To compute the needed fragment of the Voronoi diagram, assume that the x-axis is the separating line. Sort the points in the set by x-coordinate, discarding points with larger y than some other point with equal x. Begin scanning the points in order of x-coordinate, pushing them onto a stack. Between pushes, if the stack has at least three points, say p, q, r, with r most recently pushed, test whether the line bisecting pq intersects the separating line after the line bisecting qr. If so, discard q, and repeat the test with the new top three. Crude ASCII art:
Case 1: retain q
------1-2-------------- separating line
/ |
p / |
\ |
q-------r
Case 2: discard q
--2---1---------------- separating line
\ /
p X r
\ /
q
For each point of one set find closest point in other set. While doing this, keep only one pair of points having minimal distance between them. This reduces given problem to other one: "Algorithm to find for all points in set A the nearest neighbor in set B", which could be solved using sweep line algorithm over (1) one set of points and (2) Voronoi diagram for other set.

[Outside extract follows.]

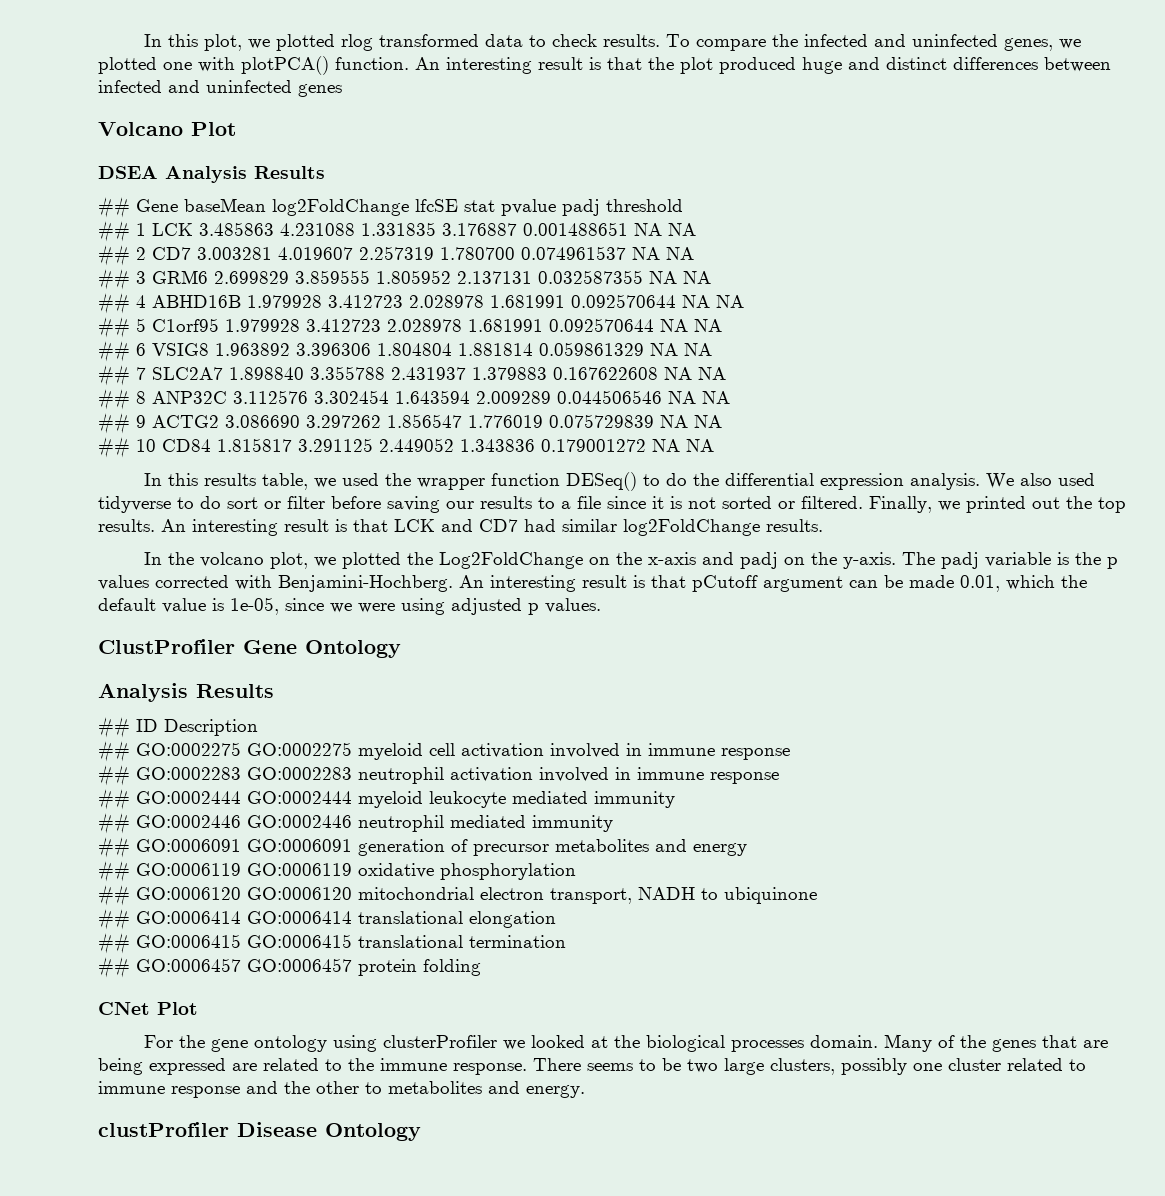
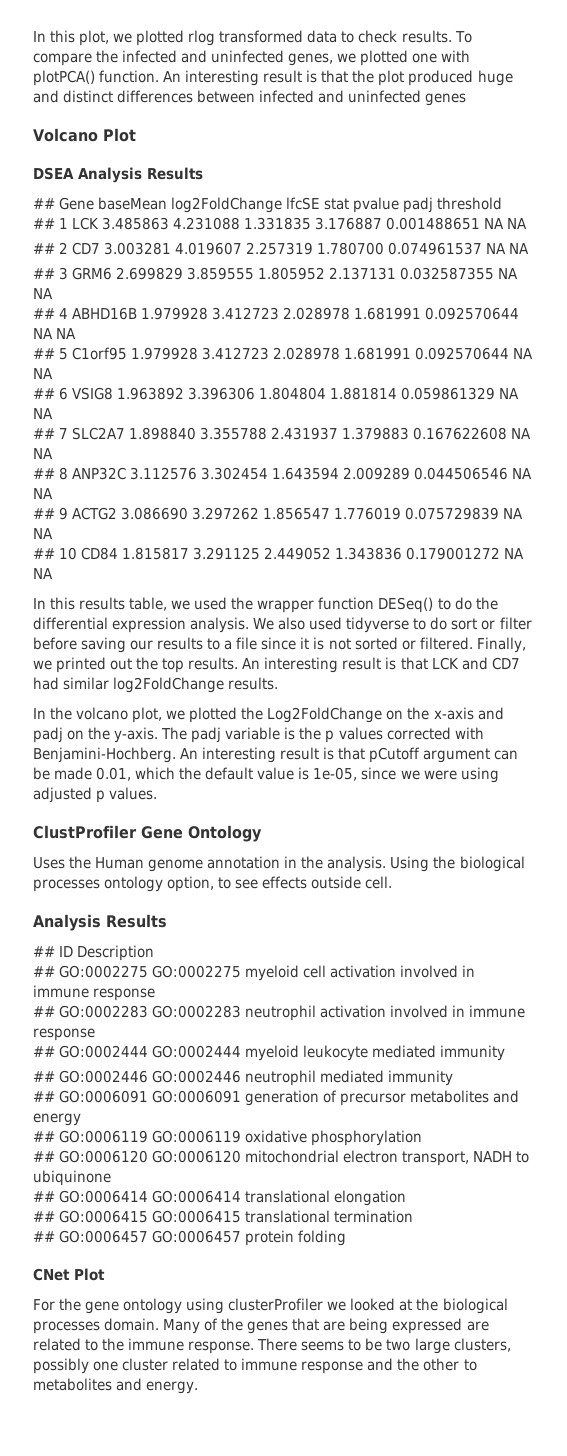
+ Uses the Human genome annotation in the analysis. Using the biological processes ontology option, to see effects outside cell.
- clustProfiler Disease Ontology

Algorithm complexity is O((M+N) log M). And this algorithm does not use the fact that two sets of points are separated from each other by a line.
well what about this:
determine on which side any point is:
let P be your points (P0,...Pi,...Pn)
let A,B be the separator line start-end points
so: side(Pi) = signum of ((B-A).(Pi-A))
this is based on simple fact that signum of scalar vector multiplication (dot product) depends on the order of points (see triangle/polygon winding rule for more info)
find minimal distance of any (Pi,Pj) where side(Pi)!=side(pj)
so first compute all sides for all points O(N)
then cycle through all Pi and inside that for
cycle through all Pj and search for min distance.
if the Pi and Pj groups aprox. equal size tahn it is O((N/2)^2)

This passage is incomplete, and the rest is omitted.